Fig. 1: Distinct leukemia clones expanded in extramedullary organs.

a Clonal abundance was assessed in different tissues and organs and mapped to single-cell RNA sequencing data. b The fractions of mouse cells, non-barcoded human leukemia cells (GFP−), and barcoded human leukemia cells (GFP+) in the mononuclear cells (MNC) of the peripheral blood from a xenografted mouse over time. c–e Representative images showing extramedullary sites of leukemia expansion. Quarters are shown in (d) as size references.
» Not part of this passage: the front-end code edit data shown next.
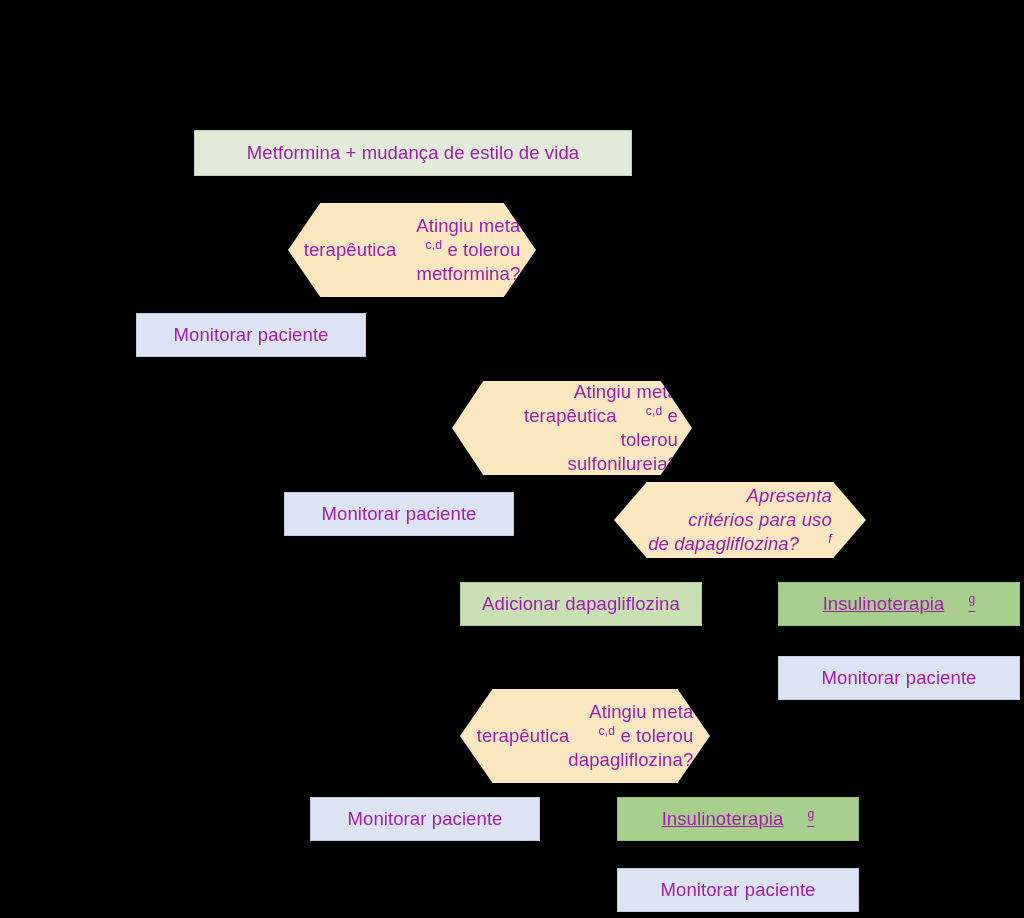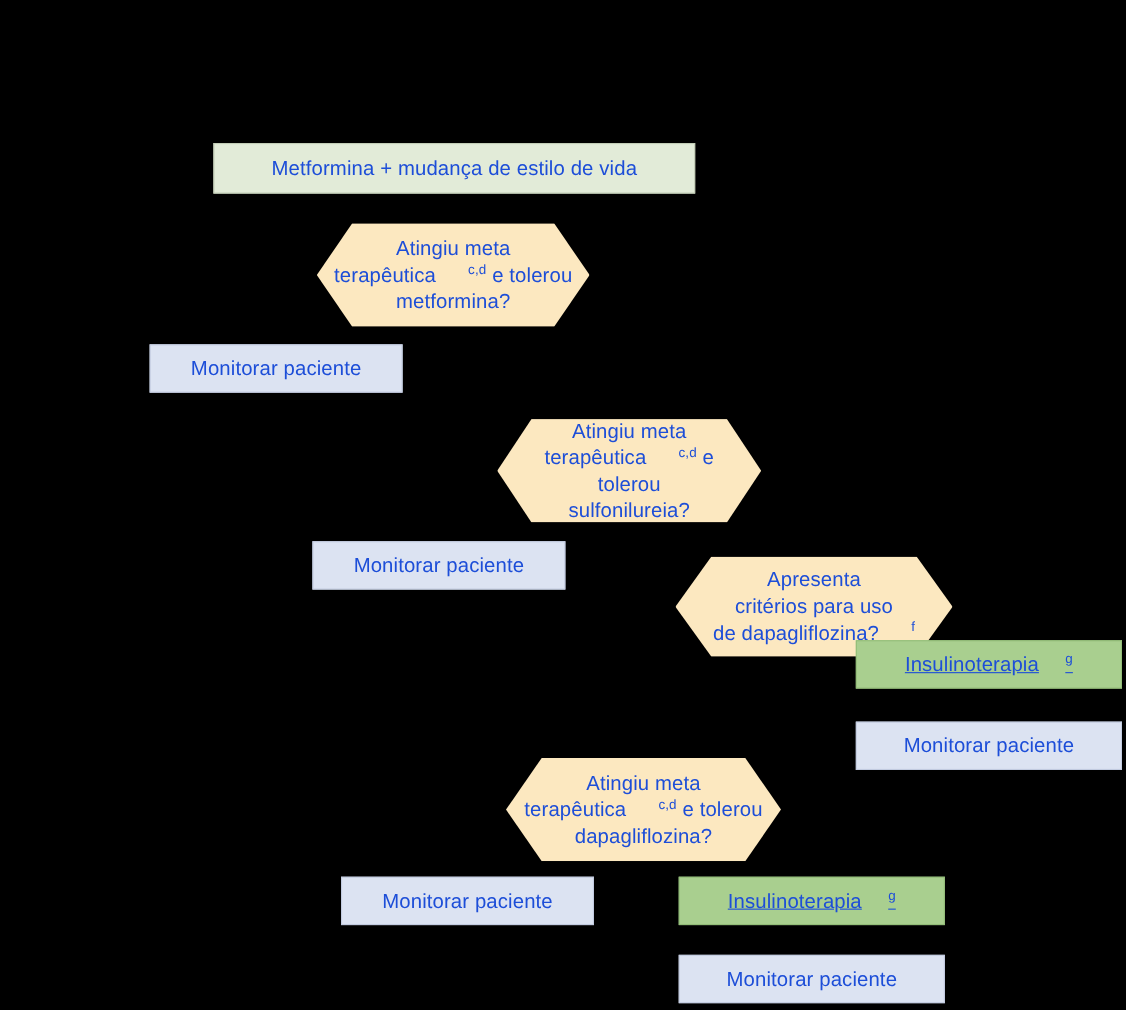--- a/index.html
+++ b/index.html
@@ -29,9 +29,9 @@
     display: flex;
     align-items: center;
     justify-content: center;
-    text-align: center;
+    text-align: right;
     line-height: 1.30;
-    color: #1d4ed8;
+    color: #a21caf;
     font-size: 18.5px;
     letter-spacing: 0.1px;
     padding: 0 10px;

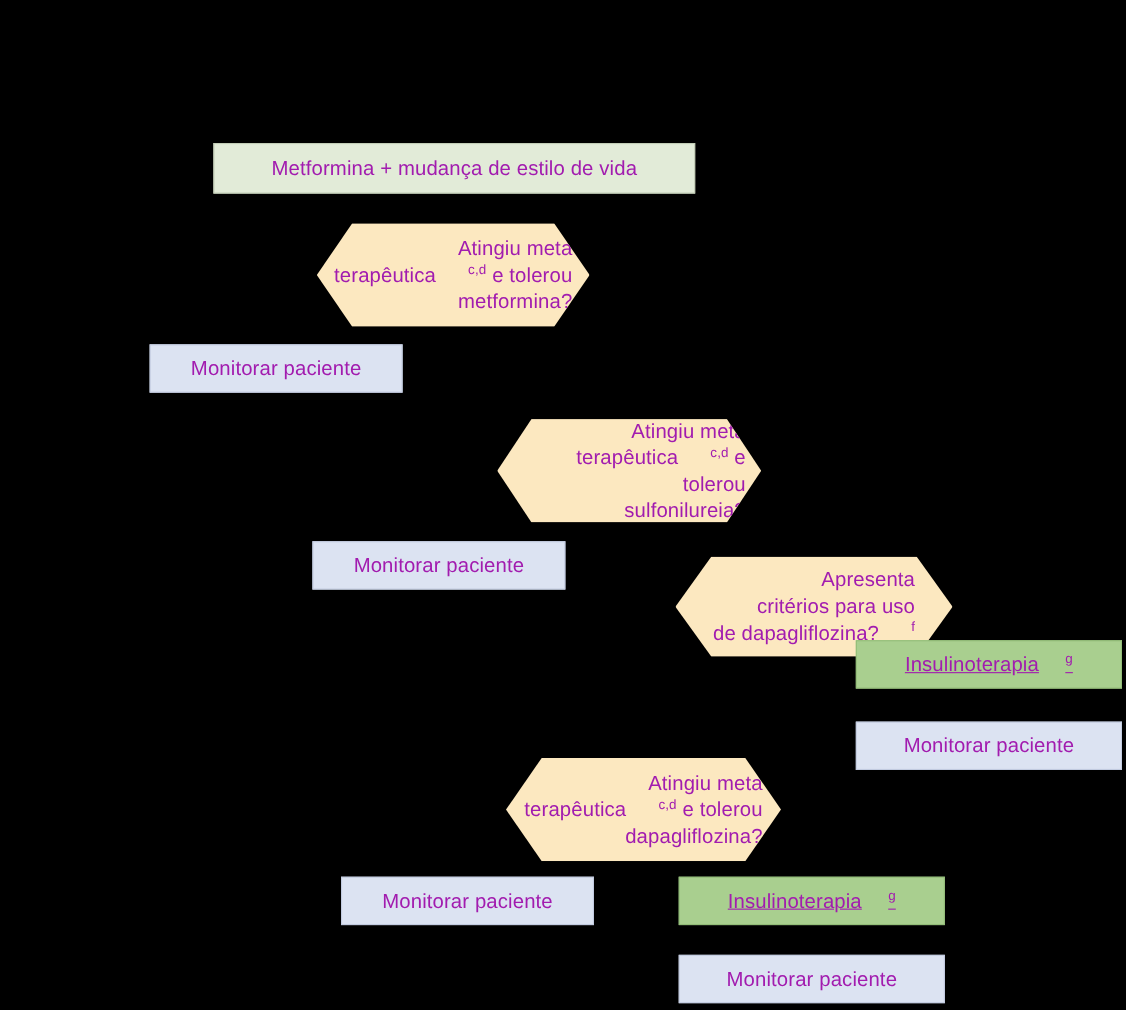--- a/index.html
+++ b/index.html
@@ -83,7 +83,7 @@
     <div class="node box blue" style="left: 284px; top: 492px; width: 230px; height: 44px;">
       <span class="txt">Monitorar paciente</span>
     </div>
-    <div class="node hex" style="left: 614px; top: 506px; width: 252px; height: 91px;">
+    <div class="node hex" style="left: 614px; top: 482px; width: 252px; height: 76px; font-style: italic;">
       <span class="txt">Apresenta<br>critérios para uso<br>de dapagliflozina? <sup>f</sup></span>
     </div>
     <div class="node box green-dark" style="left: 778px; top: 582px; width: 242px; height: 44px;">

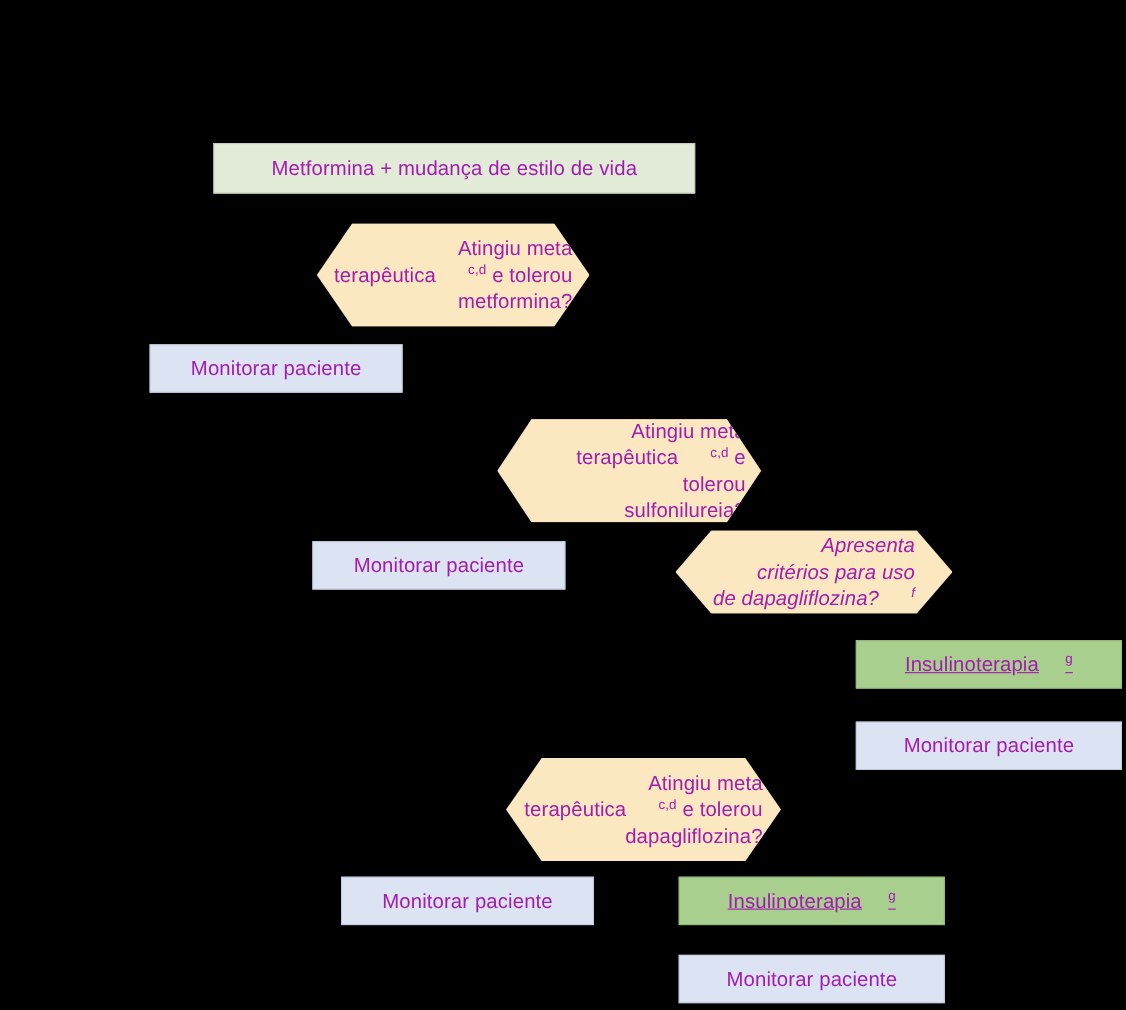--- a/index.html
+++ b/index.html
@@ -86,6 +86,9 @@
     <div class="node hex" style="left: 614px; top: 482px; width: 252px; height: 76px; font-style: italic;">
       <span class="txt">Apresenta<br>critérios para uso<br>de dapagliflozina? <sup>f</sup></span>
     </div>
+    <div class="node box green-mid" style="left: 460px; top: 582px; width: 242px; height: 44px;">
+      <span class="txt">Adicionar dapagliflozina</span>
+    </div>
     <div class="node box green-dark" style="left: 778px; top: 582px; width: 242px; height: 44px;">
       <span class="txt">Insulinoterapia<sup>g</sup></span>
     </div>

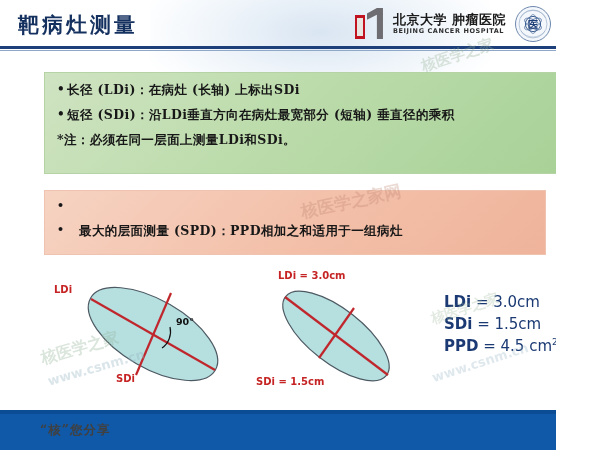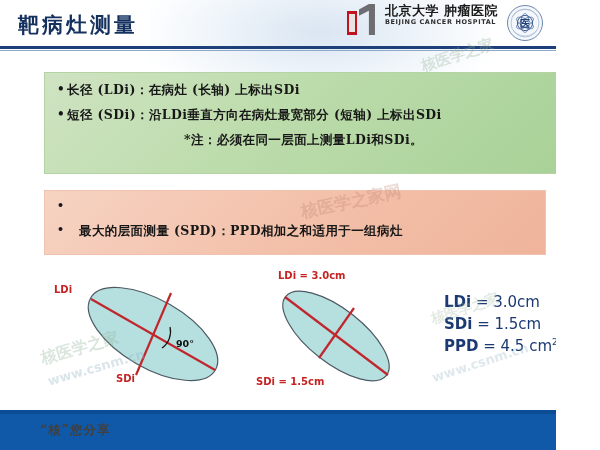--- a/index.html
+++ b/index.html
@@ -57,10 +57,10 @@
   
   .logo-group {
     position: absolute;
-    right: 12px; top: 4px;
+    right: 4px; top: 4px;
     height: 40px;
     display: flex;
-    align-items: flex-start;
+    align-items: center;
     gap: 8px;
   }
   .logo-mark {

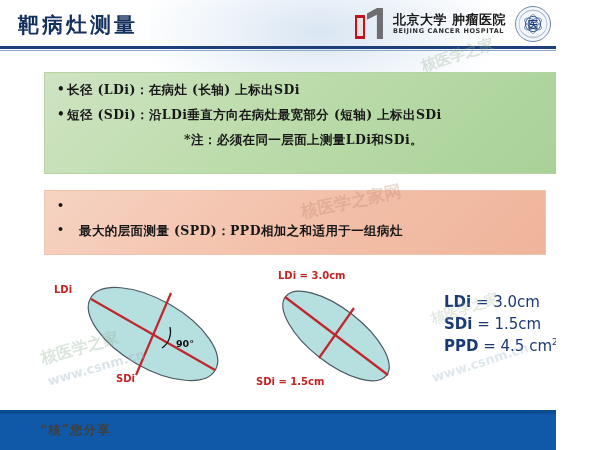--- a/index.html
+++ b/index.html
@@ -299,7 +299,7 @@
     </div>
     <div class="bullet-row">
       <span class="dot">•</span>
-      <span>短径 (SDi)：沿LDi垂直方向在病灶最宽部分 (短轴) 上标出SDi</span>
+      <span>短径 (SDi)：沿LDi垂直方向在病灶最宽部分 (短轴) 垂直径的乘积</span>
     </div>
     <div class="note-row">*注：必须在同一层面上测量LDi和SDi。</div>
   </div>

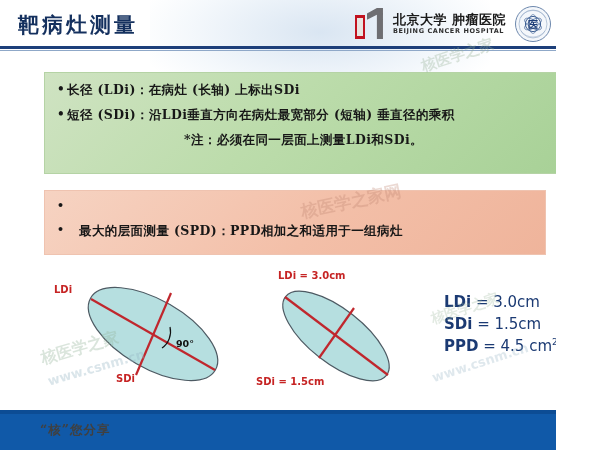--- a/index.html
+++ b/index.html
@@ -165,7 +165,6 @@
     color: #171717;
     letter-spacing: .4px;
     line-height: 1.2;
-    text-align: center;
   }
 
   

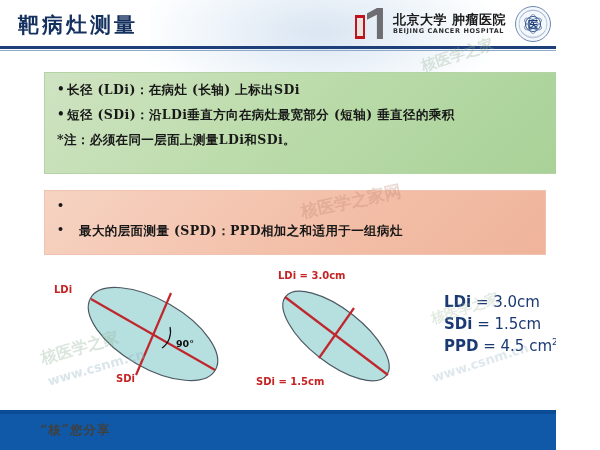--- a/index.html
+++ b/index.html
@@ -325,7 +325,7 @@
     </svg>
     <div class="fig-label" style="left:-4px; top:12px;">LDi</div>
     <div class="fig-label" style="left:58px; top:101px;">SDi</div>
-    <div class="fig-label-90" style="left:118px; top:66px;text-align:right;">90°</div>
+    <div class="fig-label-90" style="left:118px; top:44px;text-align:right;">90°</div>
   </div>
 
   <div class="figure" id="figure-right">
Additional mice are shown in Supplementary Fig. 4. f–h Clonal distribution across different tissues and organs in representative mice. Each color represents one distinct genetic barcode corresponding to a leukemia clone. Additional mice are shown in Supplementary Figs. 5 and 6c, f. i Comparison of clonal abundance between the peripheral blood and the spleen or the ovary. Markers of the same shape represent data from one mouse. 99% confidence intervals of correlation were determined by the blood and spleen comparison and highlighted by dashed gray lines. j The CMC2 gene was significantly upregulated in clones more abundant in the ovary than clones more abundant in the blood. The black bar indicates the mean, and the white dot represents the median. Source data are provided as a Source Data file.